Ergebung

Allen Gründen, die die Welt und die Menschen einem zuweilen vorlegen wollen, muss ich schließlich doch widersprechen:
 Ich liebe das Leben. Ich liebe all die Schönheit, die Freude, das Lachen mit geliebten Menschen, die Gespräche, die niemals eine endgültige Antwort finden, sondern ewig bleiben. Ich liebe zu lernen, Erkenntnis zu gewinnen, nach langem Forschen und Nachsinnen klar zu sehen und zu verstehen. Ich liebe, nachts in den Sternenhimmel hochzublicken - diese unglaubliche Kathedrale - die Stille, das Schweigen und das Sprechen ohne Worte, nur durch Blicke oder mit anderen Sinnen, die nur uns gehören. Ich liebe diese mir so Liebgewordene, meine Gefährtin durch alle Widrigkeiten, meine Sorgenvolle, mein ehrlichster Widerspruch, meine Wissende, meine geliebte Freundin, Haus und Hege von allem, was ich jemals gut gemacht habe im Leben, diese beiden. Alles, was mir so lieb und teuer ist, was so unverdient über mich ausgegossen wurde wie Salböl über Könige, all der Segen.

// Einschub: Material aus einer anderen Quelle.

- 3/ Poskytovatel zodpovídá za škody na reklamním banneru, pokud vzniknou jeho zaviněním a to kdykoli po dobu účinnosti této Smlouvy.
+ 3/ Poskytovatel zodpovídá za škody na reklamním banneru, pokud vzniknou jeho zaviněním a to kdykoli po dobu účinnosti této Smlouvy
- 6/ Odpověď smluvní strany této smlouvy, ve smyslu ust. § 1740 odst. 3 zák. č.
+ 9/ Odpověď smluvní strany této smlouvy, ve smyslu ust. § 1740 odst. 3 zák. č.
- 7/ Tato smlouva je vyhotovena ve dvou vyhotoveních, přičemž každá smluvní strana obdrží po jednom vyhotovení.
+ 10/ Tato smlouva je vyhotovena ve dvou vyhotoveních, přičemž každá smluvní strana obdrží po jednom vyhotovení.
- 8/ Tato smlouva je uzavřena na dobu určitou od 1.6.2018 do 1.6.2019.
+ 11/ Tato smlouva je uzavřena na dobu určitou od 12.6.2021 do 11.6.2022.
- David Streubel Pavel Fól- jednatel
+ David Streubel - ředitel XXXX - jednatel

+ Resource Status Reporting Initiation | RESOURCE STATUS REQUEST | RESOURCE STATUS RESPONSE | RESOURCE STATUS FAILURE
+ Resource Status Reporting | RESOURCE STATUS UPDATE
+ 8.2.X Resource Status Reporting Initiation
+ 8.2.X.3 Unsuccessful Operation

 Und auch das Weinen, auch die Trauer, all die Entbehrung, der Verlust - zu lernen, dass mir nichts gehört und ich von manchem Abschied nehmen muss, was ich ins Herz geschlossen habe, von manchen Abschied nehmen muss, die ich geliebt habe; auch die Sorge über diese Welt, über die Zukunft meiner Kinder, das Mitgefühl mit dem Leiden der Menschen, die bitteren Prophezeiungen der Natur, zu sehen, dass wir verfehlen, und zu erkennen, dass alldem etwas Heiliges innewohnt und nur der Heilige alldies bewahren kann: auch das liebe ich. Was manchen erstmal so unverständlich erscheint, aber es ist, wie wenn jemand am Sterbebett seiner Geliebten sitzt, ihre Hand hält, sie betrachtet und ihren schweren Atem verfolgt, betet, weint und wartet, ob ein Erwachen käme oder der Tod, und nichts mehr hat außer Erinnerungen und Liebe. So müssen dir alle Entbehrungen sein. Und wo dies erkannt wird, da ist Hingabe. Am Ende des Tages ist kaum etwas eine Sache von Argumenten, sondern Hingabe ist der Grund für alles wirklich Wahre in unserem Leben, und es gibt keine Hingabe ohne Vertrauen.

Ich bin ein Gast auf Erden. Und ich will, ob Segen oder Entbehrung, niemals mich abwenden von Dir, mein Herr.